MODERN ECO-PIONEERS

A modern family’s journey of simplicity in the 21st century

So often as kids we were challenged to ask “what did they do back in the old days?” This practical exercise got us thinking – what do we really need, how can we do this in a simpler more back to basics way.

Since this blog is a reference to one of our favorite book series ‘Little House on the Prairie,” I thought it would be beneficial to ask: What would the Ingalls do? What would the Ingalls family think of today’s society? How would these pioneers teach us to be more practical.

How are you/your family pioneering a path backwards to a simpler, back to basics life?

Then of course, curious of the poised question, I Googled “Ingalls” and stumbled across a few fellow pioneers who’ve are/were contemplating the same thing!

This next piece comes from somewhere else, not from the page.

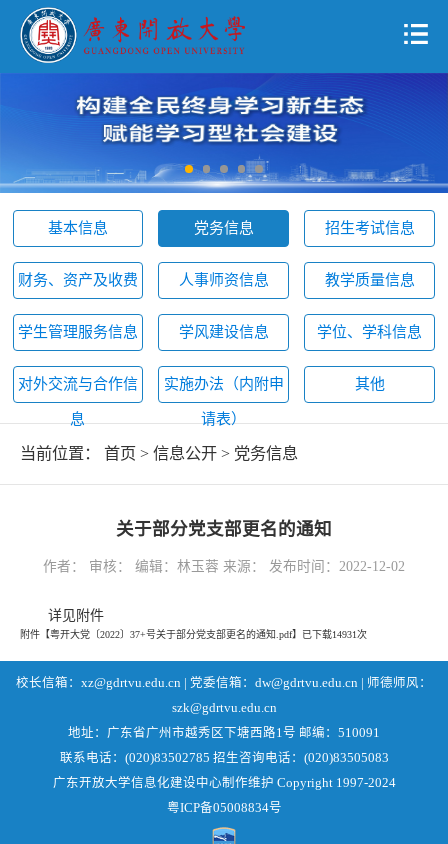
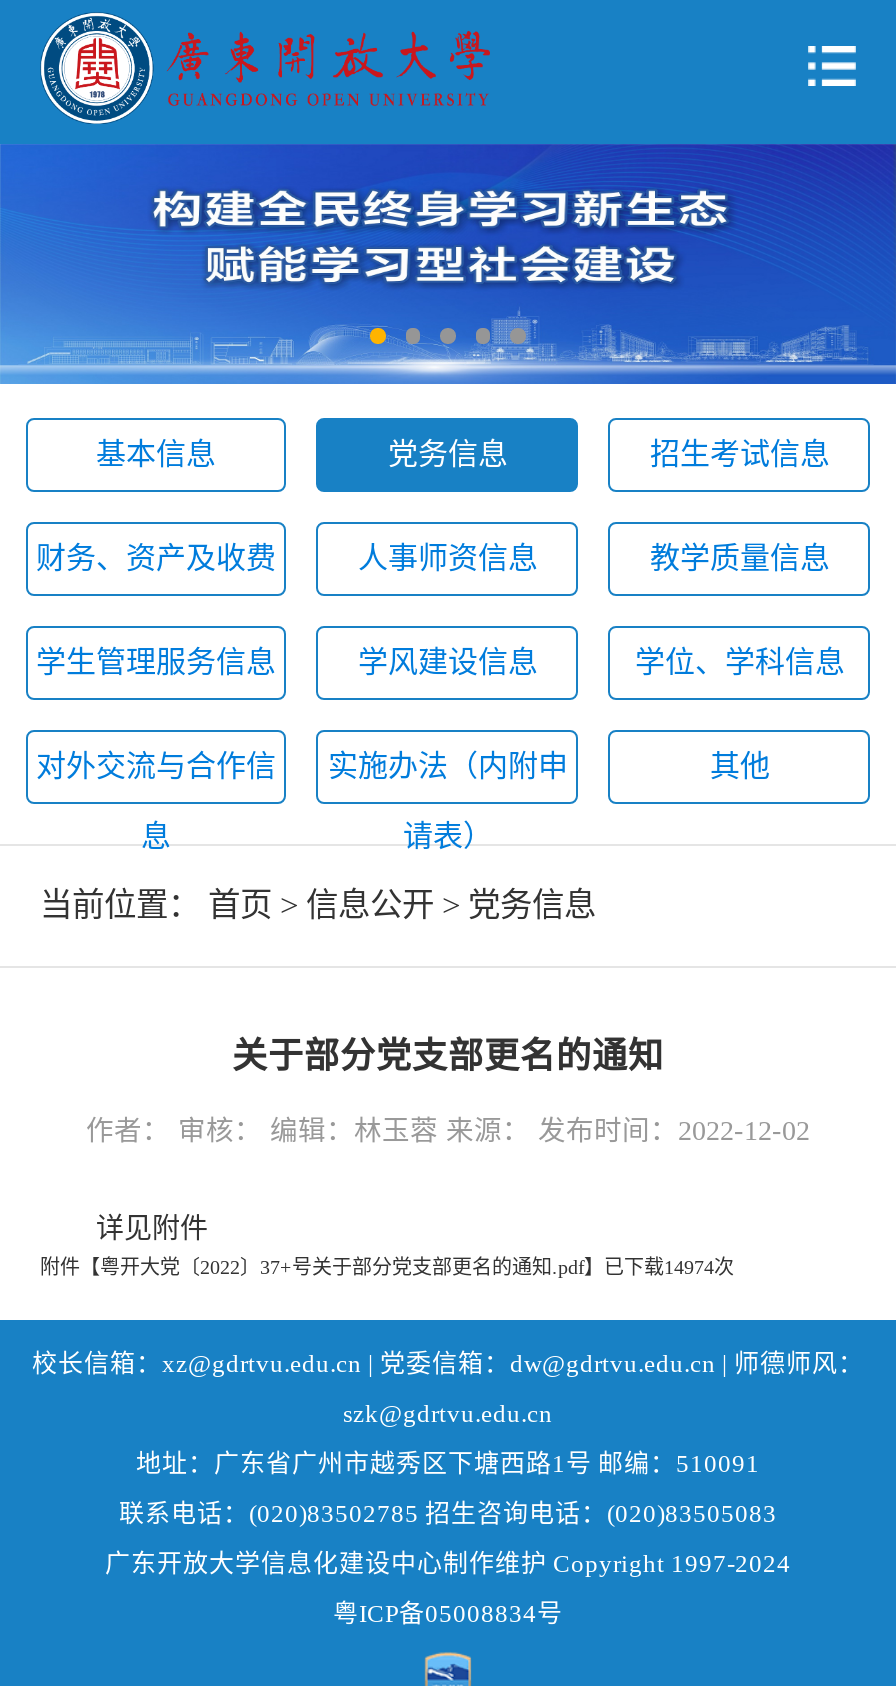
- 附件【粤开大党〔2022〕37+号关于部分党支部更名的通知.pdf】已下载14931次
+ 附件【粤开大党〔2022〕37+号关于部分党支部更名的通知.pdf】已下载14974次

There’s Lisa of Wordy Diva, “What Would Ma Ingalls Do” site (now defunk — which sadly hasn’t been updated in over three years) and Robbyn, of ‘The Back Forty‘ posing a series of post with a running “down home” pictorial dialog between Ma and Pa Ingalls.

Practical Solutions for Modern Times

It is easier, for a time, to go with the current; but how much more can be accomplished if we would all be honest in our talk. We all despise a coward, but we sometimes forget there is a moral as well as a physical cowardice…It is weakness to one’s personality and moral fiber to deny one’s opinions or falsify one’s self, while it throws broadcast into the world just that much more cowardice and untruth.

~Laura Ingalls Wilder

Care to join in this online discussion? Are you taking steps to reduce your impact by living a simpler more fulfilling life?

What practical “Ingallisms” do you practice or live by in this modern age? If you post your online conversation about this topic, don’t forget link to your post via the comment box below.

Oh, and feel free to use the WWTID image (but remember to “save as” so as to not steal any of our bandwidth – thanks)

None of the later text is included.